Friends During Need
Should old acquaintance be forgot?
Should that only be asked on New Year's Eve?
And afterward, all through the rest of the year,
Treat living friends as though they are not.
Even those who face some great horror-movie-like fear.
Time is racing by me so fast, as fast as weavers weave.
Many parts of my life are falling apart or are already shot.
What do I fear most? Honestly, I fear the treatments most.
The new treatments, that are proposed for me, now that cancer
Has found and filled hundreds of my lymph nodes, locally and distantly.
Sure, this newly discovered spread of the cancer scares me;
But, are these proposed new treatments truly a life-friendly answer?
I fear that they will maim my mind, damage my memory, my intellect,
Reduce or even kill my creativity; reduce or deform my intelligence.
The way that previous treatments--no longer doing me any good--
Have weakened and damaged and even crippled me in my body.
My mind, my good mind, my miraculous mind--with my magic memory,
My excellent comprehension, my innovative and creative power--
Even my heart and soul, my emotions, feelings, values, even my dreams--
All of me mentally and spiritually may soon be coming apart at the seams,
If I submit to the poisonous new treatments of the growth and metastasis.

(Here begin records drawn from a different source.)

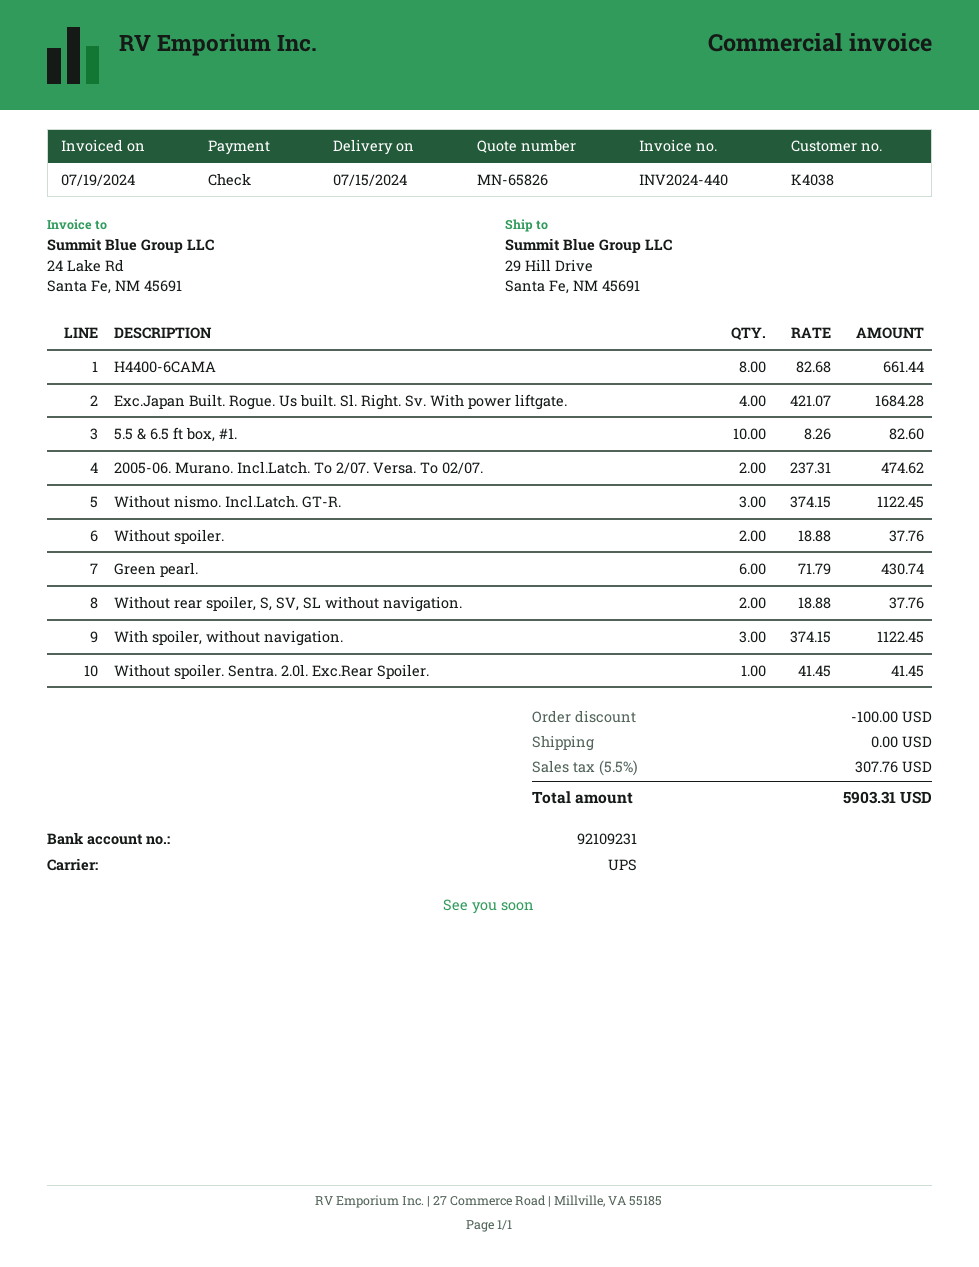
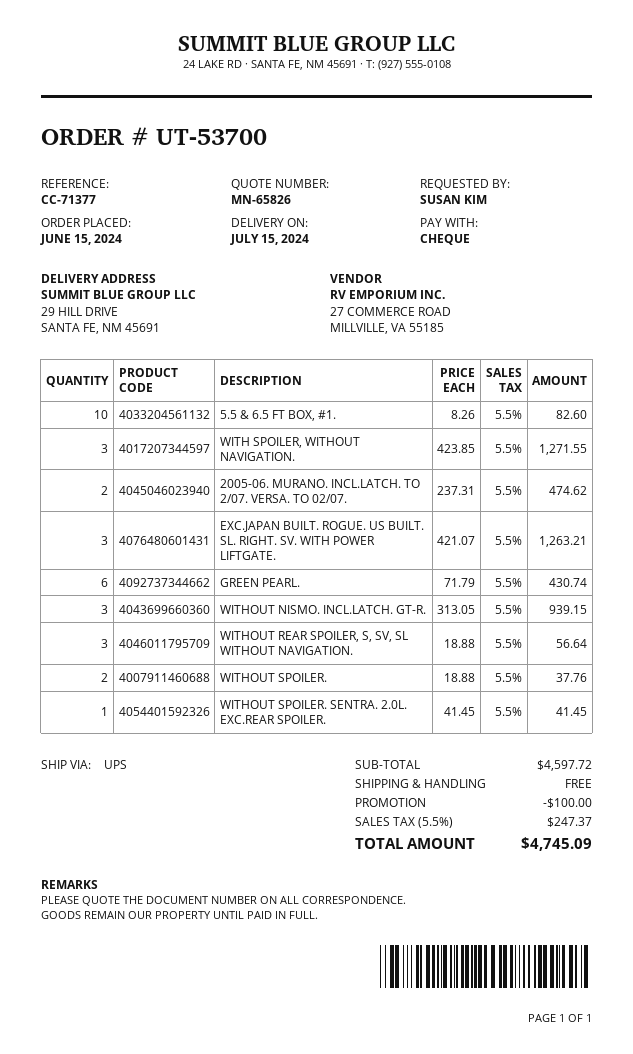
H4400-6CAMA: 8 x 82.68 = 661.44 -> none
Exc.Japan Built. Rogue. Us built. Sl. Right. Sv. With power liftgate.: 4 x 421.07 = 1684.28 -> 3 x 421.07 = 1263.21
Without nismo. Incl.Latch. GT-R.: 3 x 374.15 = 1122.45 -> 3 x 313.05 = 939.15
Without rear spoiler, S, SV, SL without navigation.: 2 x 18.88 = 37.76 -> 3 x 18.88 = 56.64
With spoiler, without navigation.: 3 x 374.15 = 1122.45 -> 3 x 423.85 = 1271.55
tax: 5.5% = 307.76 -> 5.5% = 247.37
total: 5903.31 -> 4745.09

That is what I fear most, more than I fear being made a ghost--
More than I fear even being made nothing, if that is the final dissipation.
But if I don't submit, then my life may be forfeit sooner, much sooner;
And the pain of bones that cancer will be chewing to pieces terrifies me.
What do I fear second most? Being at the mercy of, or in the power of,
People who do not care about me, showing me not even humane love.
And that is what will happen if I am abandoned by my friends.
That sounds like a self-contradiction; for friends, almost by definition,
Should be among those who can be counted on, and will not neglect.
But the realities of this world often fail to follow what seems logical.
If I don't submit to the new treatments with their terrible side effects--
Or even if I do--eventually, I will get more and more disabled, and be
In the power of those who see me as a job, and do not care about me.
Only true friends can help me now--and, especially, then--while I fall.
Now--to enrich my time, with help to do things;
And to gift my life with their presence of love.
Then--to protect me from abuse; and to help fill my wants and needs,
Needful things and deeds. Especially, to continue their presence of love.
Then and now--to make me--in my life's present new unfamiliar phase,
This madly mixed maze--
And in my coming declining days--
Feel loved and free.
Without such friends, there will be almost total misery for me.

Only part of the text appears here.